名称:三代纳米孔测序仪
品牌:Oxford Nanopore Technologies
型号:Mk1
产地:英国
GridION MK1是一款桌面测序仪,利用最先进的纳米孔测序技术,实现对DNA和RNA分子的高通量单分子实时测序。
1.原理:单分子纳米孔测序技术。
2.应用类型:全基因组测序、靶向测序、RNA测序、宏基因组测序、研究等。
3.样本类型:DNA和RNA、扩增子、cDNA等。
4.环境要求:
4.1 储存环境:
1)温度要求:10~30℃
2)湿度要求:5%~95%
4.2 工作环境:固定实验室室内、移动实验车辆内操作
1)温度要求:18~25℃
2)湿度要求:10%~80%
3)电源要求:100~240 VAC (50/60Hz),650W
4)其他要求:网络
5.主机一年质保。
6.仪器外观参数:
流动槽(flow cell):5个
体积:22*36.5*37 cm (H220 x W 365x D 370 mm)
重量:11kg
7.系统硬件参数:
Linux(ubuntu)系统
Intel i7 7700K CPU
64 GB RAM
4 TB internal SSD
Nvidia Volta GV100
8.仪器性能:
1)起始样品量:10pg~5ug;
2)测序样品上样量:75ul、≥50ng;
3)测序速度:450bp/s(DNA)、70bp/s(RNA);
4)运行时间:1min~72hrs(可控);
5)芯片使用寿命:72 hrs;
6)运行数:1~5个独立的flow cell实验;
7)功率:650W
9.性能指标
1)文库制备时间:10min~2hrs;
2)获取序列时间:运行≥2min、实时;
3)序列条数:20 Million(百万)reads(以10kb长度计算);
4)读长长度:200bp-2Mb;
5)测序数据产量:50~150 Gb/run(30 Gb/flow cell);
6)碱基质量:99%;
7)碱基修饰:直接检测碱基修饰信息(甲基化检测);
8)分析工具:≥30种开源;
9)可完成原始电信号碱基读取(Fast5→FastQ)、数据质量控制(QC)、barcode拆分(Demultiplexing)、序列比对(Alignment)、基因组组装(Assembly)、宏基因组分析(Metagenomics)、扩增子分析(Amplicon)、测序错误校正(Error correction)、变异分析(Variant calling)、碱基修饰(Base modification)等
10.性能介绍
1)实时单分子纳米孔测序技术:借助单个分子通过纳米孔时引起孔两侧电位差来实现信号检测,纳米孔的直径仅允许单个核苷酸聚合物通过,而ATCG四种碱基的带电性质不同,因此通过电信号差异特征即可检测出通过纳米孔的碱基类型,从而实现测序。

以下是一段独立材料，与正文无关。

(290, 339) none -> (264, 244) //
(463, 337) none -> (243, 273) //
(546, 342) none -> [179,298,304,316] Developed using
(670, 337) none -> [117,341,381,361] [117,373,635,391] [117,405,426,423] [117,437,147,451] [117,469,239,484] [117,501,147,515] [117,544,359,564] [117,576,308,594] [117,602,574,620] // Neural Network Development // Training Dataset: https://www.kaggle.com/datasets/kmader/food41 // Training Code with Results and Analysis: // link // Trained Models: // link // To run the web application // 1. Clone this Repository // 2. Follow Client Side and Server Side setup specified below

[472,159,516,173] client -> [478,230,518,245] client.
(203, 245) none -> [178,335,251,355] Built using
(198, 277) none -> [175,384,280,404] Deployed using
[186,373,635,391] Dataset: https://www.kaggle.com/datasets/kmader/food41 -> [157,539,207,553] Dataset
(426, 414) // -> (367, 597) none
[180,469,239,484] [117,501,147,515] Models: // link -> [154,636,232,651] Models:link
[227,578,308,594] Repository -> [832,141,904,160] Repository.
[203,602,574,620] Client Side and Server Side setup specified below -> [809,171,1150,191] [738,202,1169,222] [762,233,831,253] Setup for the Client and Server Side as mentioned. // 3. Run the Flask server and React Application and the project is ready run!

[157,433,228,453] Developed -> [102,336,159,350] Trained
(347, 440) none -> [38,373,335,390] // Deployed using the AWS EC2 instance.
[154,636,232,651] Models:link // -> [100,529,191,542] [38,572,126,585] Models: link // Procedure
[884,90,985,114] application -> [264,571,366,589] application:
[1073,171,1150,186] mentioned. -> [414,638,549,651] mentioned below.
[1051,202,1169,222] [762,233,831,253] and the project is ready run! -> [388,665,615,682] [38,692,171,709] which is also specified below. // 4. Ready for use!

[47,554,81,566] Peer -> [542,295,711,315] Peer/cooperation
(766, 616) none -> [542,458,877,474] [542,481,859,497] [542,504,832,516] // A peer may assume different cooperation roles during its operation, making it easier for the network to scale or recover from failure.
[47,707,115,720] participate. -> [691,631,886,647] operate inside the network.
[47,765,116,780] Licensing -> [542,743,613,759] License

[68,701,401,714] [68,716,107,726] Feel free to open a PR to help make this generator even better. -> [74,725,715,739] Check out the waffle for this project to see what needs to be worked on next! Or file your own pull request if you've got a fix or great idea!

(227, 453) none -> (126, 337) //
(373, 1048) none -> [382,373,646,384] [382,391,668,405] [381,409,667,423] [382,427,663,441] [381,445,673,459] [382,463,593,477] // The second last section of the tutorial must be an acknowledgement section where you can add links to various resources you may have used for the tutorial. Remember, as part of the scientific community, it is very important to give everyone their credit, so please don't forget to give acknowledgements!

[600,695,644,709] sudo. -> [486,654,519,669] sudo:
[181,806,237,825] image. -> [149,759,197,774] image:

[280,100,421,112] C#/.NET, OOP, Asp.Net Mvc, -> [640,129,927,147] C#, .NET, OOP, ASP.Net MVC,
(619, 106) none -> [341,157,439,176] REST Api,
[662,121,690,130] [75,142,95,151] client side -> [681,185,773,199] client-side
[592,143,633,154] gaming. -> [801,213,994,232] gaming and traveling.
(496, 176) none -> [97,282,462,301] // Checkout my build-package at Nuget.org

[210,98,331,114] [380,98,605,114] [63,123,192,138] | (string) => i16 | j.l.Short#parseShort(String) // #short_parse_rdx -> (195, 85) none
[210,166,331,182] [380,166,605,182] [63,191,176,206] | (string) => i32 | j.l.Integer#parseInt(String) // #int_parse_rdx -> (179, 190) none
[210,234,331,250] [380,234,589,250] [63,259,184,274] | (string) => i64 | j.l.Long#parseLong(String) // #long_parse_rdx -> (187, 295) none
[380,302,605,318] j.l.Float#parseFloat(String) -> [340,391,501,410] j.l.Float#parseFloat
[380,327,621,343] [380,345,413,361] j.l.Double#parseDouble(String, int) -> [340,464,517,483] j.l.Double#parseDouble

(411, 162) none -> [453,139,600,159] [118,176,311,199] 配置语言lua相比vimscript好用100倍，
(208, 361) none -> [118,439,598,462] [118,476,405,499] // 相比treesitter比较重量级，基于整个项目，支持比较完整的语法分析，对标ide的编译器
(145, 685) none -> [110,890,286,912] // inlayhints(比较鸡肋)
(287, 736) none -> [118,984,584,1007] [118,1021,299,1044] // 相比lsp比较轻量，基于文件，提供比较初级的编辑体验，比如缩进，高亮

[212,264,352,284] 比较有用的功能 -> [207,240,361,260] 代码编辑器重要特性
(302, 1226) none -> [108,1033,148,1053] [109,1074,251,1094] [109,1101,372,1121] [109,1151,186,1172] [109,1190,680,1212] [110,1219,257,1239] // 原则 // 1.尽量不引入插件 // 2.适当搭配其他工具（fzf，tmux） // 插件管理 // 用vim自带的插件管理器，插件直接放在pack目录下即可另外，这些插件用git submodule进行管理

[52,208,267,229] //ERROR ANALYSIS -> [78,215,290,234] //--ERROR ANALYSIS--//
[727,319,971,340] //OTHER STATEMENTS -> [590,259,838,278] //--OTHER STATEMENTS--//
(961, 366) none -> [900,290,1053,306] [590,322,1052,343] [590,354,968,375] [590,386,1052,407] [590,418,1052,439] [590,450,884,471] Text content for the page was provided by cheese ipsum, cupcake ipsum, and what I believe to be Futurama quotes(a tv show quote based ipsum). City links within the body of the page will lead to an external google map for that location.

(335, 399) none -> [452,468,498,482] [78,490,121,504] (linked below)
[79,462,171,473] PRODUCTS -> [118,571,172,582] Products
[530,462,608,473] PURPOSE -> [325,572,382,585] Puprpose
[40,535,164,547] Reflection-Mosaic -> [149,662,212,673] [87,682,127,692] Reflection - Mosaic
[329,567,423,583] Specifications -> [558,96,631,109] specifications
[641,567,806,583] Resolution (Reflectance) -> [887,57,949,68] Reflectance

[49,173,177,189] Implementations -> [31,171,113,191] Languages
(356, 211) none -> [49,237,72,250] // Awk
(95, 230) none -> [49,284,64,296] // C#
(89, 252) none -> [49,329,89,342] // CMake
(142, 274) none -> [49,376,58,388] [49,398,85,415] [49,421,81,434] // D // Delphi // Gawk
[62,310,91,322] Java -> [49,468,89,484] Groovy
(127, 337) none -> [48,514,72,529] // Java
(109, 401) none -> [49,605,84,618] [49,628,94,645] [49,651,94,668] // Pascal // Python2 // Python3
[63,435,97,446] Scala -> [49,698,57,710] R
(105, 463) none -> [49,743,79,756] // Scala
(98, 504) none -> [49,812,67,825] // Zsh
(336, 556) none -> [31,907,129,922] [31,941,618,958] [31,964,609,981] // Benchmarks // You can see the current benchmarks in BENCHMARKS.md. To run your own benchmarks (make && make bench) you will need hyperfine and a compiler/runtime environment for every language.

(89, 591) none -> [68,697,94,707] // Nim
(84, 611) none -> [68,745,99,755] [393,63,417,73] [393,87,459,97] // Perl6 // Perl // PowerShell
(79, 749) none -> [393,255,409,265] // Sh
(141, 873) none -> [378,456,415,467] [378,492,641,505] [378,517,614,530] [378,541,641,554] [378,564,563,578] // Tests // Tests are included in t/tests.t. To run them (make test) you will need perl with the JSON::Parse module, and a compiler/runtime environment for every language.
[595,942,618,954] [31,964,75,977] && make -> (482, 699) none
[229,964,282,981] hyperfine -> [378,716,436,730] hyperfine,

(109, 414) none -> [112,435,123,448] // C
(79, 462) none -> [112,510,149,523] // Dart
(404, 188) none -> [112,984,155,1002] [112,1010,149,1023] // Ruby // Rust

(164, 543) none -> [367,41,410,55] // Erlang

2)单分子测序:DNA/RNA直接测序,无需PCR扩增,免除PCR扩增带来的错误和GC偏差,DNA平均测序速度为450bp/s,快速、实时。
3)读长长:读长为核酸片段长度,最长超过2Mbp。
4)数据量大:理论可产生250G数据,用户目前最好可产生150G数据。
5)直接RNA测序:提取RNA无需转换成cDNA即可进行测序。
6)甲基化检测:碱基修饰基于电信号的差异检测碱基,在DNA/RNA测序同时可直接检测碱基修饰。
7)分析软件丰富:数据分析工作站预先安装了30多种可用于分析Nanopore测序数据的常用工具。
8)集成设备:仪器本身为高性能计算机,可用于数据获取,原始数据存储以及碱基转换(basecalling)。
9)安装简便:没有复杂的激光或光路系统,插电即可使用,无需日常维护。
10)产生数据快速:提供最先进的单分子实时测序,上机后2分钟产生碱基序列数据。并可以根据实验需求设置测序反应时间,可选范围在几分钟到48小时之间。
11)模块化设计:允许同时运行多至5个独立的实验,也可以单独运行1个测序实验,为用户提供了实验设计上的最大便利。
GridION MK1一款极具成本效益的高通量桌面测序系统,提供按需测序,并带有集成实时数据处理功能。
产品、技术优点
1)应用广泛:全基因组测序、靶向测序、RNA测序、宏基因组测序、表型研究等。样本类型包括人类基因组、动植物基因组、微生物基因组以及各种临床标本的DNA和RNA;
2)测序起始量需求从pg级到ug级都可以进行建库;
3)使用简便:仪器插电就可使用,没有复杂的激光或光路系统,无需日常维护;
4)配合快速建库试剂盒使用,可以在10分钟之内完成文库的制备;
5)对实验环境要求低,建库方法简便快捷,人员配置灵活,适用于实验室或现场条件;
6)实时数据:提供最先进的单分子实时测序,上机后2分钟产生碱基序列数据(其他技术都要等整个Run跑完)。并可以根据实验需求设置测序反应时间,可选范围在几分钟到48小时之间。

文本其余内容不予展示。